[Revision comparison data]
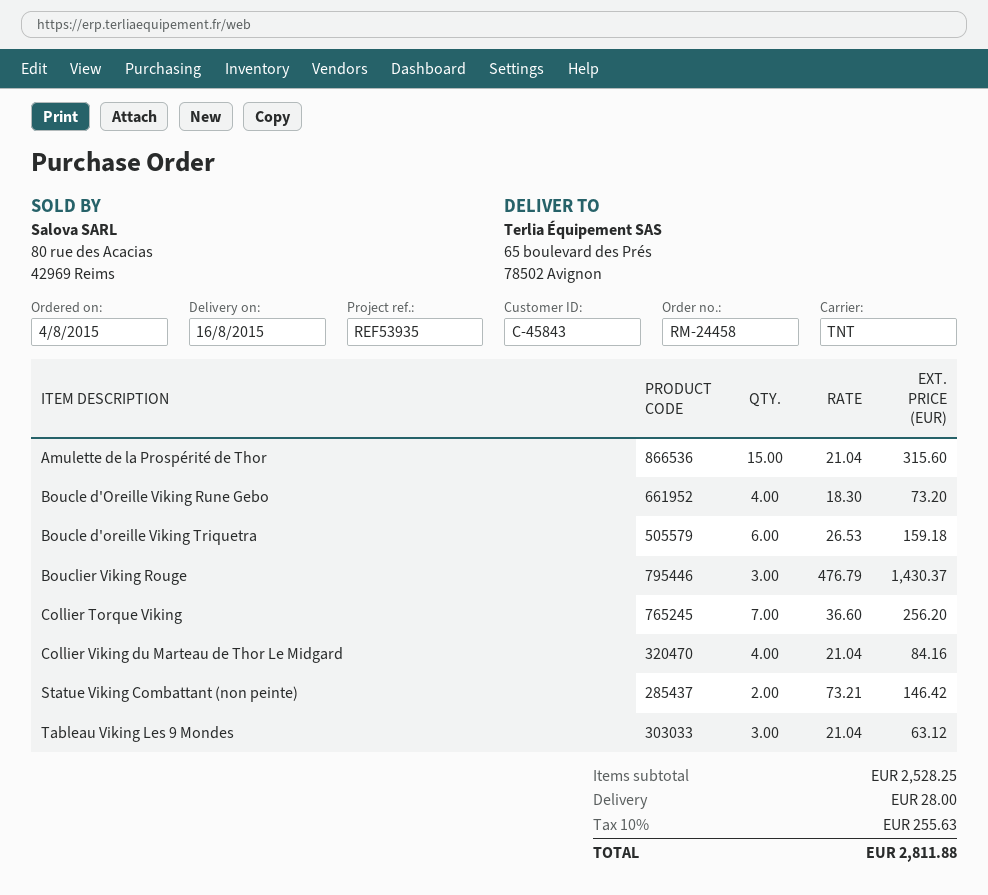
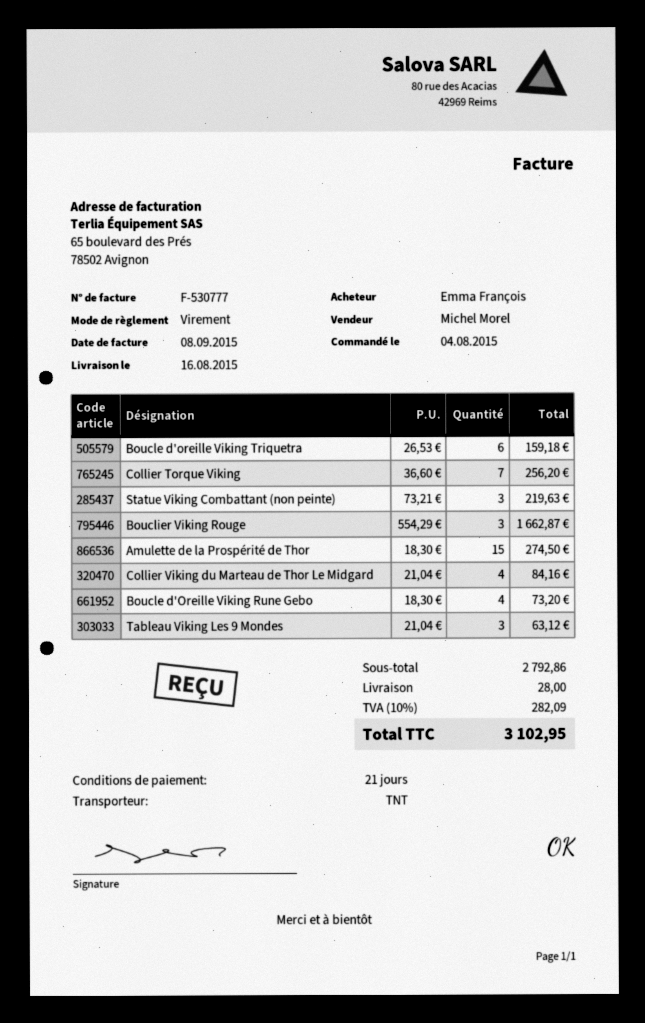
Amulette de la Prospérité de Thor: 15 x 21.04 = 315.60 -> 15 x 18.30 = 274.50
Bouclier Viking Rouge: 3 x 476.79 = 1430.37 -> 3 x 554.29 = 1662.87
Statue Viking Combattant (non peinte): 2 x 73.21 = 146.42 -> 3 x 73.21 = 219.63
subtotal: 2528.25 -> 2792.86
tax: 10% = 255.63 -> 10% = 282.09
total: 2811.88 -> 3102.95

...

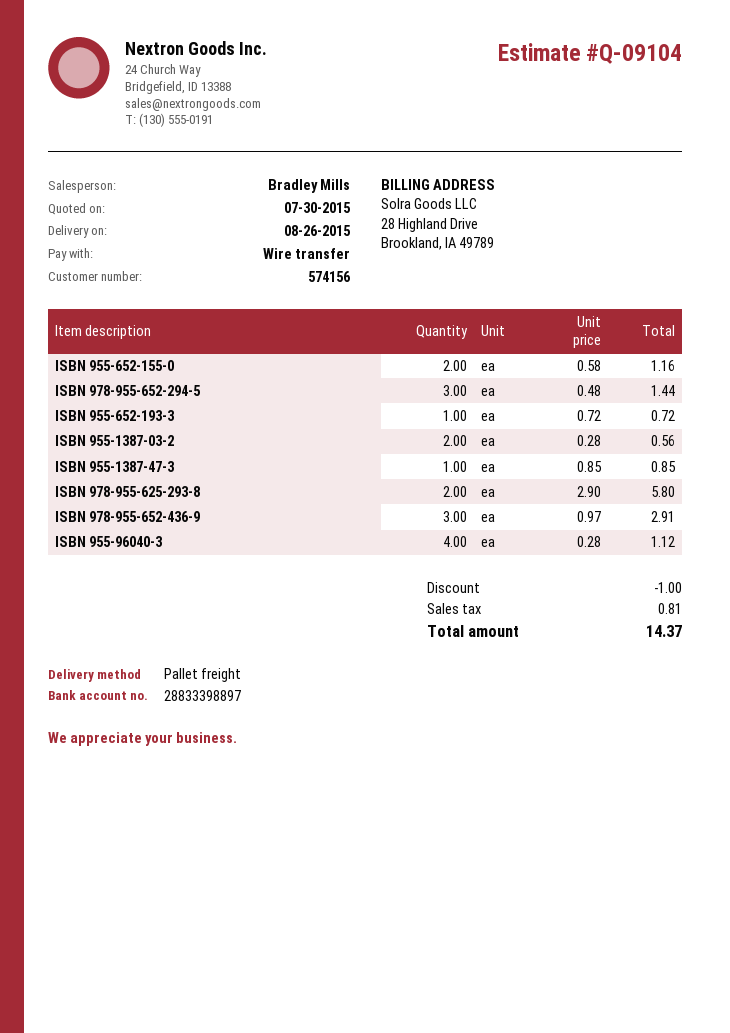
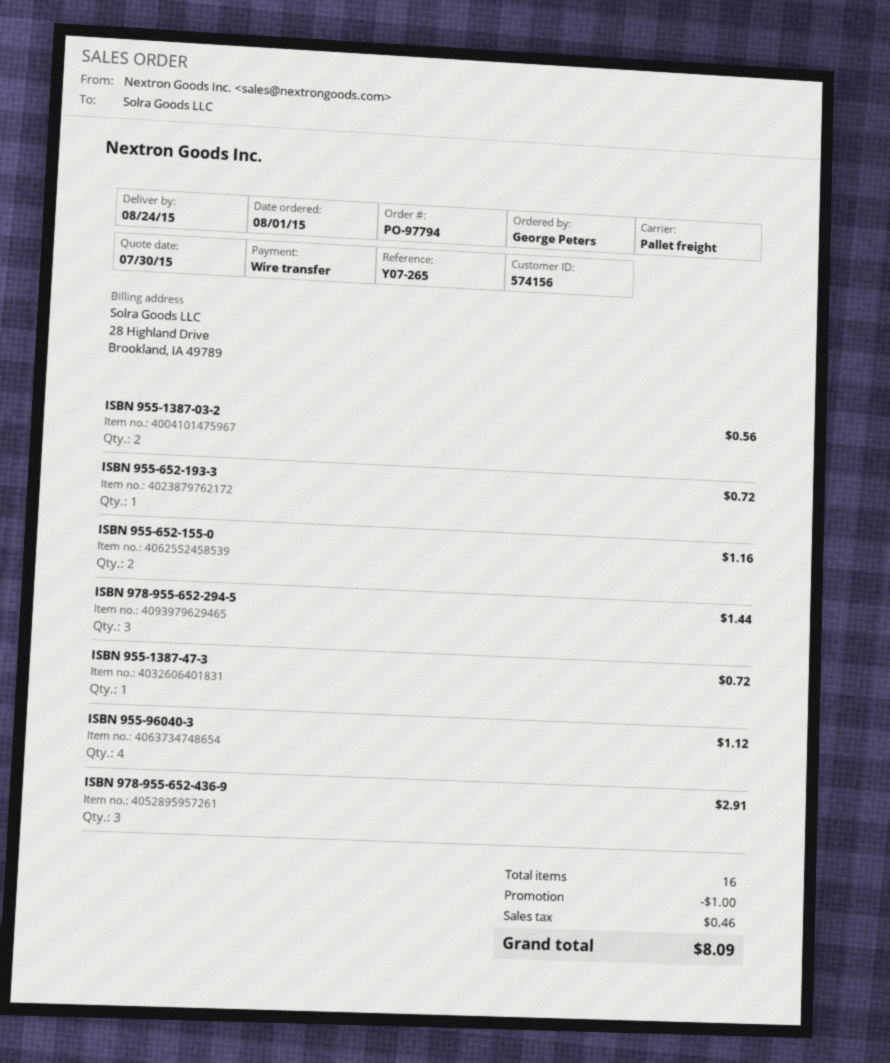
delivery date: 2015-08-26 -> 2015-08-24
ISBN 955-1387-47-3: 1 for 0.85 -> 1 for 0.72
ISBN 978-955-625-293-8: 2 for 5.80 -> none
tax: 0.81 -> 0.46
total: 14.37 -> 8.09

YOUR GOAL: Check each line of the records for the word "ISBN", and show the lines that contain it.

RESULT FOR THIS TASK:
ISBN 955-1387-47-3: 1 for 0.85 -> 1 for 0.72
ISBN 978-955-625-293-8: 2 for 5.80 -> none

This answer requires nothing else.